> **Task details**
Return, exactly and in full, the lines of the records below starting at the one with "如何直接在github上预览html网页效果-( 45,582 views)" and ending at the one with "如何让Evernote支持代码高亮-( 37,718 views)", and no other lines.

> **Provided records**
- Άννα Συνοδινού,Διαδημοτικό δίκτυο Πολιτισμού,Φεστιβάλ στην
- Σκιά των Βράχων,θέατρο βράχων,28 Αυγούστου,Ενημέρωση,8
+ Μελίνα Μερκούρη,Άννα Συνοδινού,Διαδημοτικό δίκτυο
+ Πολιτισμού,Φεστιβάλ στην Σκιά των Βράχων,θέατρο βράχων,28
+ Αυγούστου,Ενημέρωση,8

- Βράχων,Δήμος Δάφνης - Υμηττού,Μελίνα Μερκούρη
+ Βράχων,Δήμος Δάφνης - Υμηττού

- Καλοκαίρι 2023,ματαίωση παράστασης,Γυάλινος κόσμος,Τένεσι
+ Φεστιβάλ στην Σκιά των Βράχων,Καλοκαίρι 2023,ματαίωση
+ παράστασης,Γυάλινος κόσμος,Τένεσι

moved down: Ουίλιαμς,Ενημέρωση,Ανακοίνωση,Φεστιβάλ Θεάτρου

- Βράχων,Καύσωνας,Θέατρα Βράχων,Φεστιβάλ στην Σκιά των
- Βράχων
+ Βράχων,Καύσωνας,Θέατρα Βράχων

...

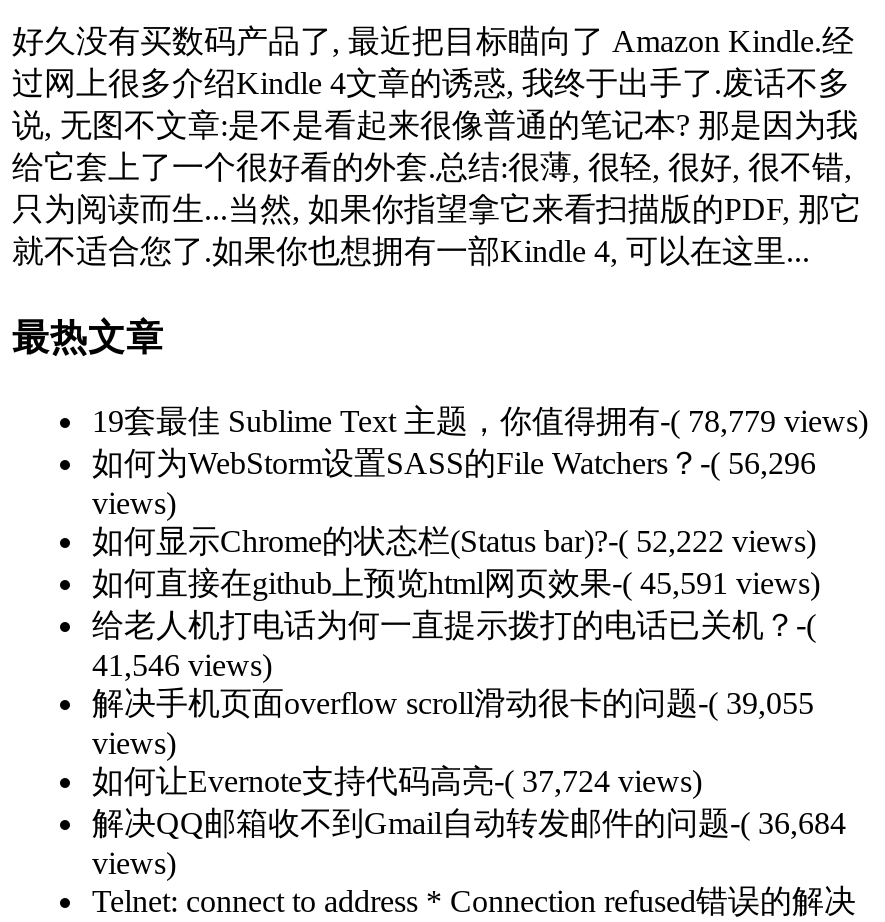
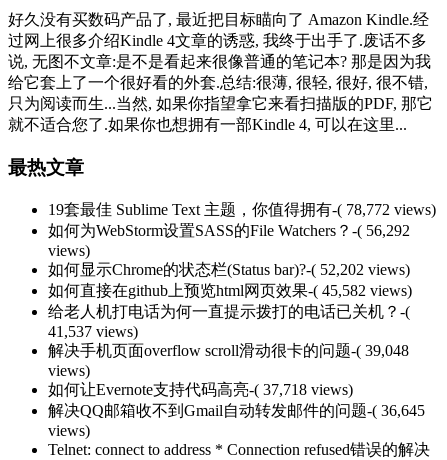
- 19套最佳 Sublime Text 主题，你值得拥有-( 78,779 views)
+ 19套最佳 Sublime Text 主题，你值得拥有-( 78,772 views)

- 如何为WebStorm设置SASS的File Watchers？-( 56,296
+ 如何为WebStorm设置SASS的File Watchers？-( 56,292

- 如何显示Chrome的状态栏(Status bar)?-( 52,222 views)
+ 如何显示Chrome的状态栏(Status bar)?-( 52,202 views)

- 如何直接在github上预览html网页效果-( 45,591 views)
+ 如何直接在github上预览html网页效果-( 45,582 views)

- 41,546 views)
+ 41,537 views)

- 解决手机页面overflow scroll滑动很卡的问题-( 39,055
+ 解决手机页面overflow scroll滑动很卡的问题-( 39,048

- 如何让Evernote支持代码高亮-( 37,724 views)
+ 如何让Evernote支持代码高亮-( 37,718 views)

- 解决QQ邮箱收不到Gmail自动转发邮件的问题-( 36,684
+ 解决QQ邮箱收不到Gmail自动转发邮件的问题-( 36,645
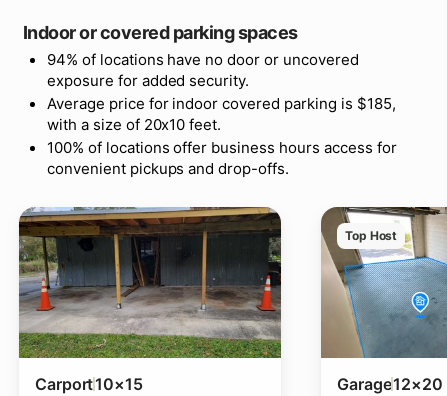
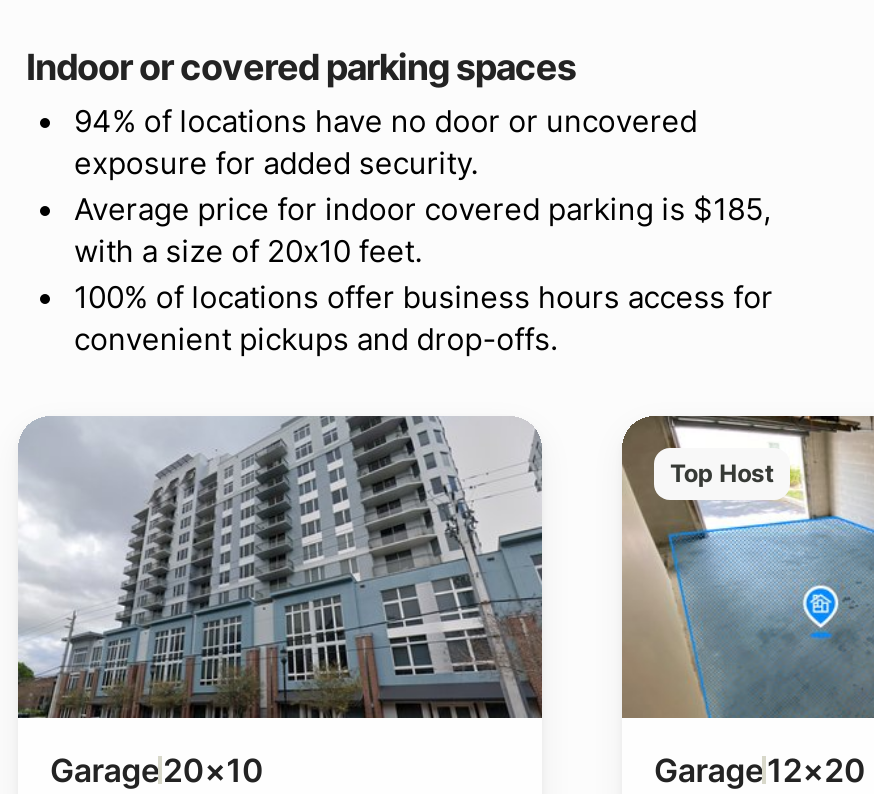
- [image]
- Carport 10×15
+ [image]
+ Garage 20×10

> **Response to the task**
+ 如何直接在github上预览html网页效果-( 45,582 views)

- 41,546 views)
+ 41,537 views)

- 解决手机页面overflow scroll滑动很卡的问题-( 39,055
+ 解决手机页面overflow scroll滑动很卡的问题-( 39,048

- 如何让Evernote支持代码高亮-( 37,724 views)
+ 如何让Evernote支持代码高亮-( 37,718 views)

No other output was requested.